The C11 standard says:

An implementation may allocate any addressable storage unit large enough to hold a bitfield. If enough space remains, a bit-field that immediately follows another bit-field in a structure shall be packed into adjacent bits of the same unit. If insufficient space remains, whether a bit-field that does not fit is put into the next unit or overlaps adjacent units is implementation-defined. The order of allocation of bit-fields within a unit (high-order to low-order or low-order to high-order) is implementation-defined.

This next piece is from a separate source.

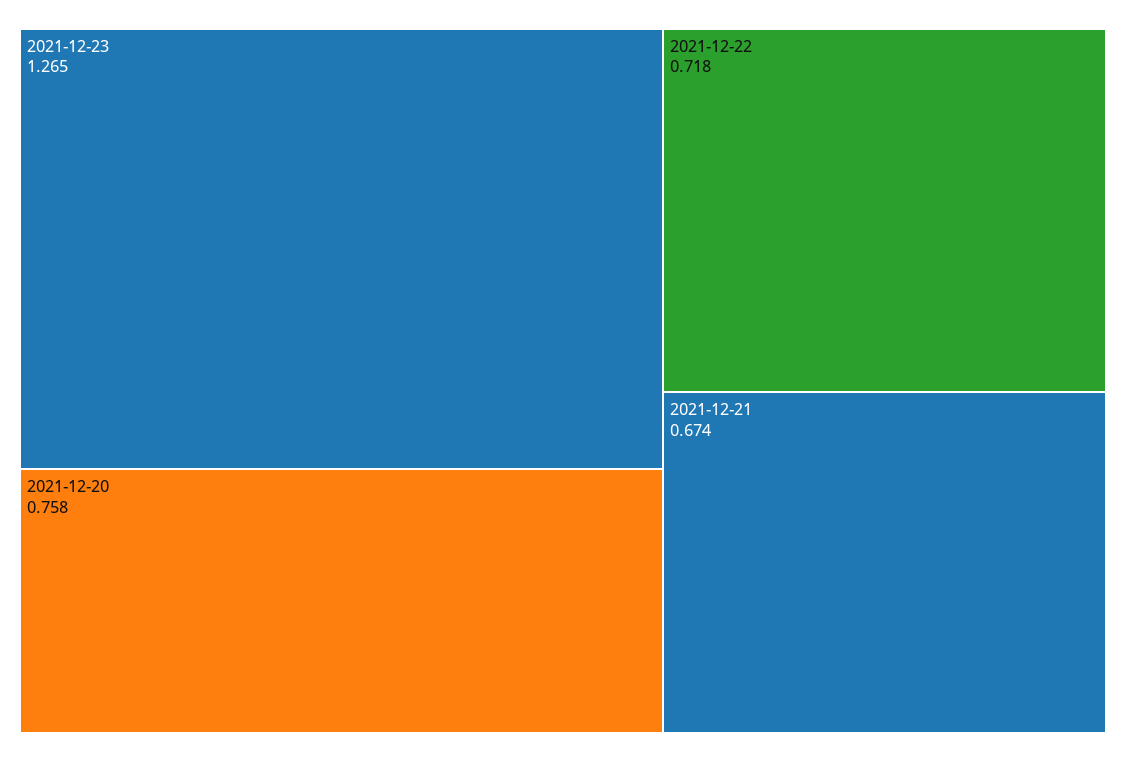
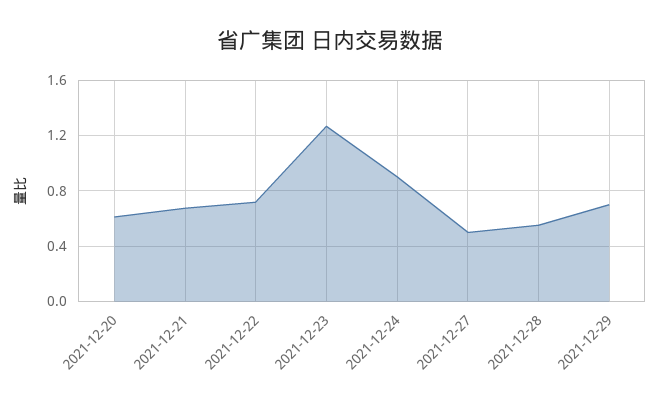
2021-12-20: 0.758 -> 0.6
2021-12-24: none -> 0.9
2021-12-27: none -> 0.5
2021-12-28: none -> 0.55
2021-12-29: none -> 0.7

I'm pretty sure this is undesirable, as it means there might be padding between your fields, and that you can't control the order of your fields. Not just that, but you're at the whim of the implementation in terms of network byte order. Additionally, imagine if an unsigned int is only 16 bits, and you're asking to fit a 32-bit bitfield into it:

The expression that specifies the width of a bit-field shall be an integer constant expression with a nonnegative value that does not exceed the width of an object of the type that would be specified were the colon and expression omitted.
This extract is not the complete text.